Really? She thinks I could be a fallen angel? That’s ridiculous.

And now, the main reason to watch this show; Christopher Marlowe. Marlowe, rock-star playwright, professional bad-boy and government spy, gets drawn into the intrigue surrounding the “playwright with the cut hand” and is a major player, at least in the first two episodes. He is tempter, offering Shakespeare a Faustian bargain (see what I did there? Because Marlowe wrote… oh, never mind); if Shakespeare wants money, power and fame, he should inform on his cousin. Jamie Campbell Bower plays Marlowe, and he is so beautiful that it’s almost a distraction. He’s also plunged into the role headfirst, playing Marlowe as practically a fallen angel… one who feels he has he the right to decide who is worthy of living and who isn’t. I think defiant atheist Marlowe would like this depiction. I look forward to seeing the mentor/rival relationship progress. Since the show isn’t following history, maybe Marlowe will escape the historical character’s fate and there will be a spinoff.

I bet I could write a play.

I bet I could write a play.

So… Will is an active Catholic; women are allowed to perform on stage; Anne Hathaway is about the same age as Will Shakespeare; Robert Greene spouted his famous “upstart crow” comment in a tavern rather than writing it in a pamphlet; clothing is completely inconsistent for the period.

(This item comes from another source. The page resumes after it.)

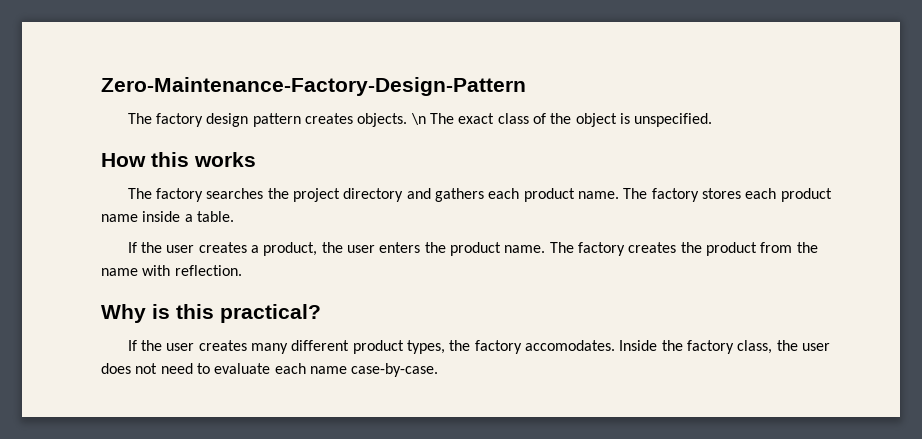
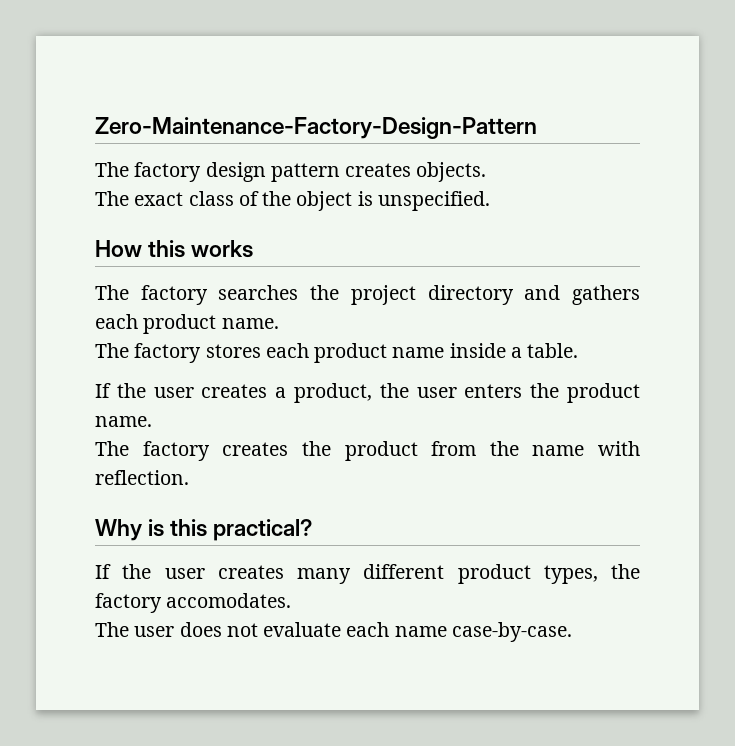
[410,113,426,125] \n -> (487, 172) //
(619, 195) none -> (279, 323) //
(546, 249) none -> (152, 421) //
[619,340,798,354] Inside the factory class, the -> [95,622,129,637] // The
[160,363,210,374] need to -> (258, 630) none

And… Will, jotting down words and phrases as he sees and hears things; Alice, staking out proto-feminist territory under a queen who turned her nation into an empire; Shakespeare and Robert Greene engaging in a poetry-slam duel in a tavern; the costumes; Marlowe; backstage, which is not Elizabethan at all, but evokes a real backstage; Richard Burbage, the leading man who can’t act; the half-dozen vulgar and hilarious puns on the name Shake-spear. If they keep delivering this, I’ll keep watching.

Uneasy lies the hand that holds the crown. Wait, that's not right.

Uneasy lies the hand that holds the crown. Wait, that’s not right.